Ix Joachim H, Shlipak Michael G, Chertow Glenn M, Ali Sadia, Schiller Nelson B, Whooley Mary A
Division of Nephrology, Department of Medicine, Box 0532, HSE 672, University of California, San Francisco, San Francisco, CA 94143-0532, USA.
J Card Fail. 2006 Oct;12(8):601-7. doi: 10.1016/j.cardfail.2006.07.005.
Impaired kidney function, as measured by serum cystatin C, is associated with risk of incident heart failure. Whether cystatin C is associated with preclinical cardiac structural abnormalities is unknown. We evaluate whether cystatin C is associated with left ventricular hypertrophy, diastolic dysfunction, and systolic dysfunction among 818 outpatients with coronary artery disease who were free of clinical heart failure.
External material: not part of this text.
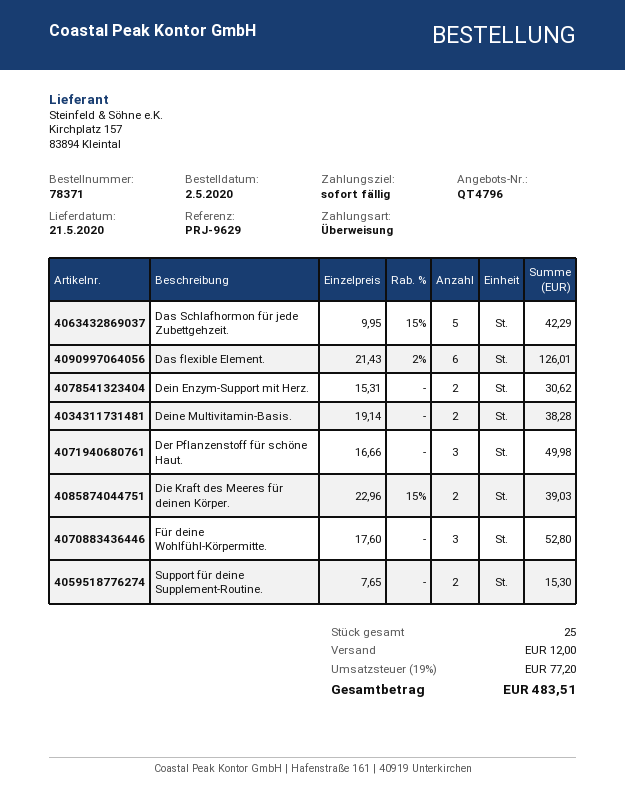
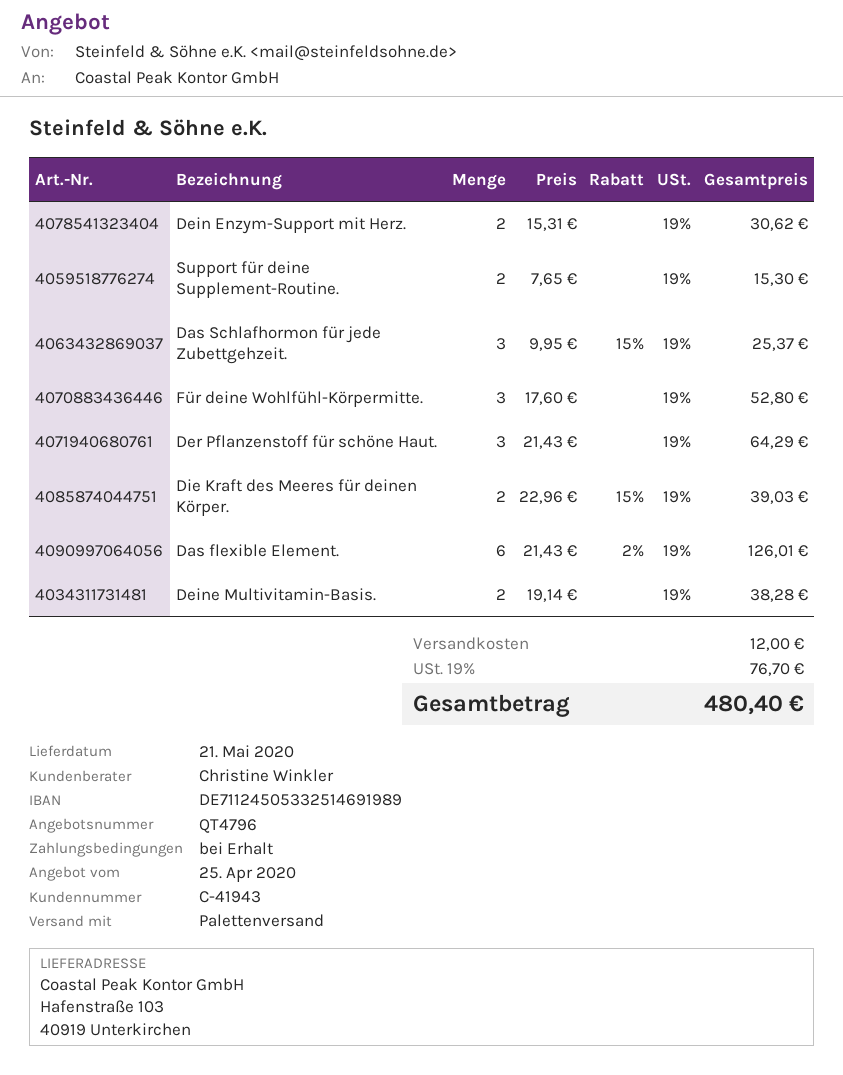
Das Schlafhormon für jede Zubettgehzeit.: 5 x 9.95 - 15% = 42.29 -> 3 x 9.95 - 15% = 25.37
Der Pflanzenstoff für schöne Haut.: 3 x 16.66 = 49.98 -> 3 x 21.43 = 64.29
tax: 19% = 77.20 -> 19% = 76.70
total: 483.51 -> 480.40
The 818 study participants were categorized into quartiles based on serum cystatin C concentrations, with < or =0.91 mg/L constituting the lowest quartile (I) and > or =1.28 mg/L constituting the highest (IV). Left ventricular hypertrophy (left ventricular mass index >90 g/m(2) by truncated ellipsoid method), diastolic dysfunction (impaired relaxation, pseudo-normal, or restrictive filling patterns) and systolic dysfunction (left ventricular ejection fraction < or =50%) were determined by echocardiography. Left ventricular hypertrophy was present in 68% of participants in quartile IV, compared with 44% of those in quartile I (adjusted odds ratio [OR] 2.17; 95% confidence interval [CI] 1.34 to 3.52; P = .002). Diastolic dysfunction was present in 52% of participants in quartile IV, compared with 24% of those in quartile I (adjusted OR 1.79; 95% CI 1.04 to 3.11; P = .04). Systolic dysfunction was present in 12% of those in quartile IV, compared with 6% of those in quartile I (adjusted OR 1.83; 95% CI 0.75 to 4.46; P = .15).
Higher cystatin C concentrations are strongly associated with left ventricular hypertrophy and diastolic dysfunction in outpatients with coronary artery disease and without heart failure.
通过血清胱抑素C测定的肾功能受损与发生心力衰竭的风险相关。胱抑素C是否与临床前心脏结构异常相关尚不清楚。我们评估了胱抑素C是否与818例无临床心力衰竭的冠心病门诊患者的左心室肥厚、舒张功能障碍和收缩功能障碍相关。
818名研究参与者根据血清胱抑素C浓度分为四分位数,≤0.91mg/L为最低四分位数(I),≥1.28mg/L为最高四分位数(IV)。通过超声心动图确定左心室肥厚(采用截断椭圆体法左心室质量指数>90g/m²)、舒张功能障碍(松弛受损、假性正常或限制性充盈模式)和收缩功能障碍(左心室射血分数≤50%)。四分位数IV中68%的参与者存在左心室肥厚,而四分位数I中这一比例为44%(调整优势比[OR]2.17;95%置信区间[CI]1.34至3.52;P = 0.002)。四分位数IV中52%的参与者存在舒张功能障碍,而四分位数I中这一比例为24%(调整OR 1.79;95%CI 1.04至3.11;P = 0.04)。四分位数IV中12%的参与者存在收缩功能障碍,而四分位数I中这一比例为6%(调整OR 1.83;95%CI 0.75至4.46;P = 0.15)。
在无心力衰竭的冠心病门诊患者中,较高的胱抑素C浓度与左心室肥厚和舒张功能障碍密切相关。